• Task to complete
What is needed is a word-for-word copy of the listing below, without pictures.
------ Supplied records ------
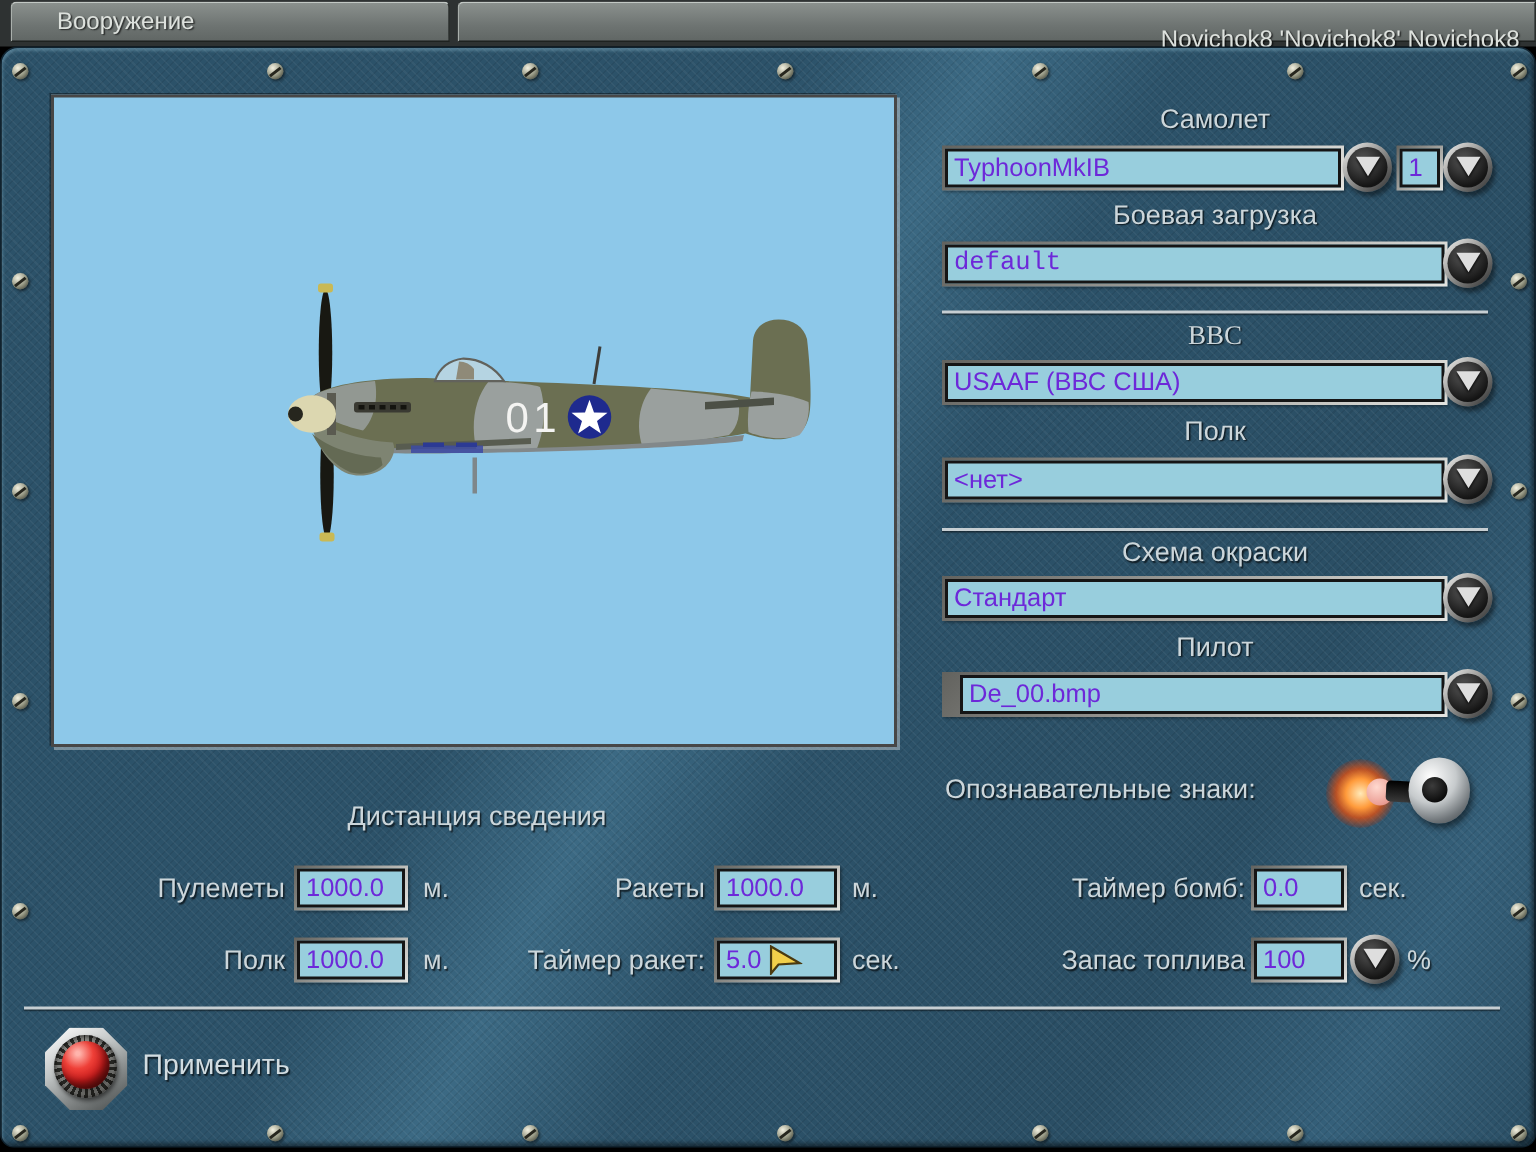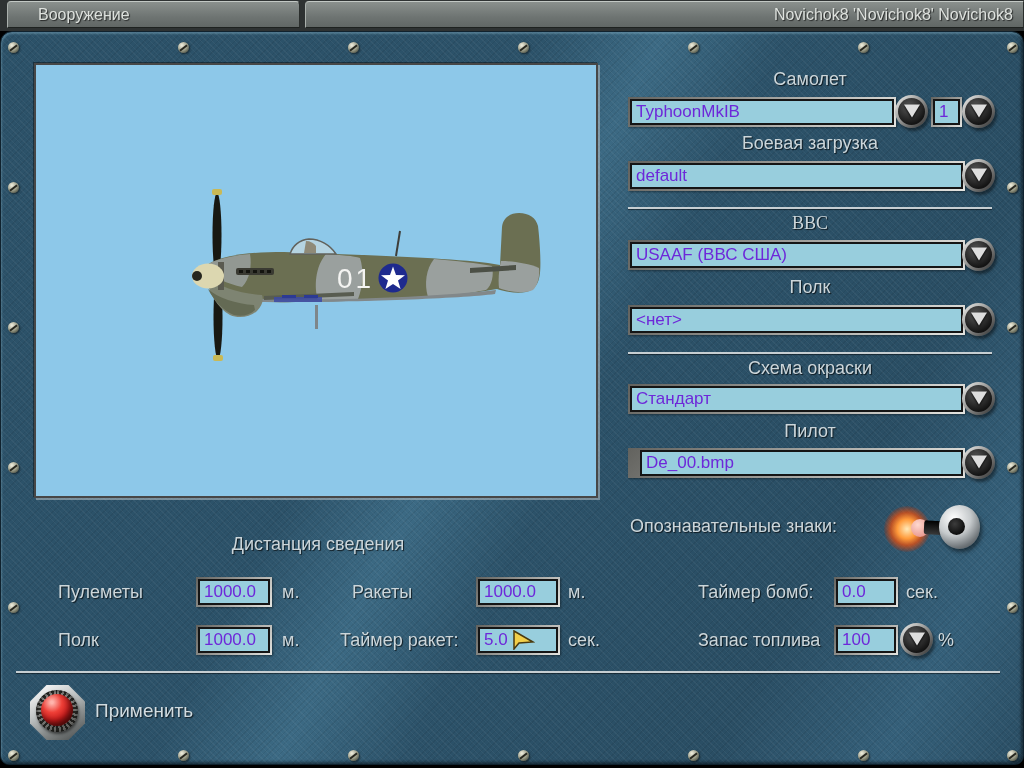--- a/index.html
+++ b/index.html
@@ -8,21 +8,21 @@
 
   
   #tabbar{position:absolute;left:0;top:0;width:1024px;height:31px;background:#2e3232;}
   .tab{position:absolute;top:1px;height:27px;background:linear-gradient(#8a908d,#6e7472 60%,#616765);
     border-top:1px solid #c2c8c4;border-left:1px solid #aab0ac;border-right:1px solid #2a2e2c;
     border-bottom:1px solid #1e2220;border-radius:4px 4px 0 0;box-sizing:border-box;}
   #tab-armament{left:7px;width:293px;}
   #tab-player{left:305px;width:719px;border-radius:4px 0 0 0;}
   .tab-text{position:absolute;top:4px;font-size:16px;color:#dde1dd;text-shadow:1px 1px 1px rgba(0,0,0,.65);white-space:nowrap;}
   #tab-armament .tab-text{left:30px;}
-  #tab-player .tab-text{right:10px;}
+  #tab-player .tab-text{right:10px;margin-top:12px;}
 
   
   #panel{position:absolute;left:0;top:31px;width:1024px;height:734px;
     background:
       repeating-linear-gradient(45deg, rgba(255,255,255,.045) 0 1px, rgba(0,0,0,0) 1px 4px),
       repeating-linear-gradient(-45deg, rgba(0,0,0,.07) 0 1px, rgba(0,0,0,0) 1px 4px),
       linear-gradient(118deg,#2c5269 0%,#2c5269 38%,#3c6a84 47%,#2c5269 56%,#2a4e64 78%,#35607a 90%,#2a4e64 100%);
     border-radius:12px 12px 9px 9px;box-sizing:border-box;border:1px solid #10222e;
     box-shadow:inset 1px 2px 2px rgba(150,195,215,.35), inset -2px -2px 3px rgba(0,0,0,.45);}
 
@@ -32,21 +32,21 @@
   .screw::after{content:"";position:absolute;left:1px;top:4.5px;width:9px;height:2px;background:#26261e;transform:rotate(-38deg);}
 
   
   #preview{position:absolute;left:34px;top:63px;width:560px;height:431px;background:#8dc8e9;
     border:2px solid #474747;box-shadow:2px 2px 0 rgba(185,195,200,.55), -1px -1px 0 rgba(0,0,0,.4);}
   #preview svg{position:absolute;left:0;top:0;width:100%;height:100%;}
 
   
   .lbl{position:absolute;font-size:18px;color:#ccd6da;text-shadow:1px 1px 1px rgba(0,0,0,.7);white-space:nowrap;}
   .center{text-align:center;}
-  .right{}
+  .right{text-align:right;}
 
   
   .field{position:absolute;height:30px;box-sizing:border-box;padding:2px;
     background:linear-gradient(135deg,#62625e,#9c9c98 45%,#e4e4e0);box-shadow:1px 1px 2px rgba(0,0,0,.4);}
   .field .inner{width:100%;height:100%;box-sizing:border-box;border:2px solid #151515;background:#98cedd;
     font-size:17px;color:#6d28d9;padding:0 4px;line-height:22px;white-space:nowrap;overflow:hidden;}
 
   .sep{position:absolute;height:2px;background:#c6ced2;box-shadow:0 1px 1px rgba(0,0,0,.5);}
 
   
@@ -193,21 +193,21 @@
   <div class="field" style="left:628px;top:97px;width:268px;">
     <div class="inner">TyphoonMkIB</div>
   </div>
   <div class="cbtn" style="left:895px;top:95px;"></div>
   <div class="field" style="left:931px;top:97px;width:31px;">
     <div class="inner">1</div>
   </div>
   <div class="cbtn" style="left:962px;top:95px;"></div>
 
   <div class="lbl center" style="left:628px;top:133px;width:364px;">Боевая загрузка</div>
-  <div class="field" style="left:628px;top:161px;width:337px;">
+  <div class="field" style="left:628px;top:161px;width:337px;font-family:Liberation Mono, monospace;">
     <div class="inner">default</div>
   </div>
   <div class="cbtn" style="left:962px;top:159px;"></div>
 
   <div class="sep" style="left:628px;top:207px;width:364px;"></div>
 
   <div class="lbl center" style="left:628px;top:213px;width:364px;font-family:Liberation Serif, serif;">ВВС</div>
   <div class="field" style="left:628px;top:240px;width:337px;">
     <div class="inner">USAAF (ВВС США)</div>
   </div>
------
• Solution for this problem
--- a/index.html
+++ b/index.html
@@ -8,21 +8,21 @@
 
   
   #tabbar{position:absolute;left:0;top:0;width:1024px;height:31px;background:#2e3232;}
   .tab{position:absolute;top:1px;height:27px;background:linear-gradient(#8a908d,#6e7472 60%,#616765);
     border-top:1px solid #c2c8c4;border-left:1px solid #aab0ac;border-right:1px solid #2a2e2c;
     border-bottom:1px solid #1e2220;border-radius:4px 4px 0 0;box-sizing:border-box;}
   #tab-armament{left:7px;width:293px;}
   #tab-player{left:305px;width:719px;border-radius:4px 0 0 0;}
   .tab-text{position:absolute;top:4px;font-size:16px;color:#dde1dd;text-shadow:1px 1px 1px rgba(0,0,0,.65);white-space:nowrap;}
   #tab-armament .tab-text{left:30px;}
-  #tab-player .tab-text{right:10px;}
+  #tab-player .tab-text{right:10px;margin-top:12px;}
 
   
   #panel{position:absolute;left:0;top:31px;width:1024px;height:734px;
     background:
       repeating-linear-gradient(45deg, rgba(255,255,255,.045) 0 1px, rgba(0,0,0,0) 1px 4px),
       repeating-linear-gradient(-45deg, rgba(0,0,0,.07) 0 1px, rgba(0,0,0,0) 1px 4px),
       linear-gradient(118deg,#2c5269 0%,#2c5269 38%,#3c6a84 47%,#2c5269 56%,#2a4e64 78%,#35607a 90%,#2a4e64 100%);
     border-radius:12px 12px 9px 9px;box-sizing:border-box;border:1px solid #10222e;
     box-shadow:inset 1px 2px 2px rgba(150,195,215,.35), inset -2px -2px 3px rgba(0,0,0,.45);}
 
@@ -32,21 +32,21 @@
   .screw::after{content:"";position:absolute;left:1px;top:4.5px;width:9px;height:2px;background:#26261e;transform:rotate(-38deg);}
 
   
   #preview{position:absolute;left:34px;top:63px;width:560px;height:431px;background:#8dc8e9;
     border:2px solid #474747;box-shadow:2px 2px 0 rgba(185,195,200,.55), -1px -1px 0 rgba(0,0,0,.4);}
   #preview svg{position:absolute;left:0;top:0;width:100%;height:100%;}
 
   
   .lbl{position:absolute;font-size:18px;color:#ccd6da;text-shadow:1px 1px 1px rgba(0,0,0,.7);white-space:nowrap;}
   .center{text-align:center;}
-  .right{}
+  .right{text-align:right;}
 
   
   .field{position:absolute;height:30px;box-sizing:border-box;padding:2px;
     background:linear-gradient(135deg,#62625e,#9c9c98 45%,#e4e4e0);box-shadow:1px 1px 2px rgba(0,0,0,.4);}
   .field .inner{width:100%;height:100%;box-sizing:border-box;border:2px solid #151515;background:#98cedd;
     font-size:17px;color:#6d28d9;padding:0 4px;line-height:22px;white-space:nowrap;overflow:hidden;}
 
   .sep{position:absolute;height:2px;background:#c6ced2;box-shadow:0 1px 1px rgba(0,0,0,.5);}
 
   
@@ -193,21 +193,21 @@
   <div class="field" style="left:628px;top:97px;width:268px;">
     <div class="inner">TyphoonMkIB</div>
   </div>
   <div class="cbtn" style="left:895px;top:95px;"></div>
   <div class="field" style="left:931px;top:97px;width:31px;">
     <div class="inner">1</div>
   </div>
   <div class="cbtn" style="left:962px;top:95px;"></div>
 
   <div class="lbl center" style="left:628px;top:133px;width:364px;">Боевая загрузка</div>
-  <div class="field" style="left:628px;top:161px;width:337px;">
+  <div class="field" style="left:628px;top:161px;width:337px;font-family:Liberation Mono, monospace;">
     <div class="inner">default</div>
   </div>
   <div class="cbtn" style="left:962px;top:159px;"></div>
 
   <div class="sep" style="left:628px;top:207px;width:364px;"></div>
 
   <div class="lbl center" style="left:628px;top:213px;width:364px;font-family:Liberation Serif, serif;">ВВС</div>
   <div class="field" style="left:628px;top:240px;width:337px;">
     <div class="inner">USAAF (ВВС США)</div>
   </div>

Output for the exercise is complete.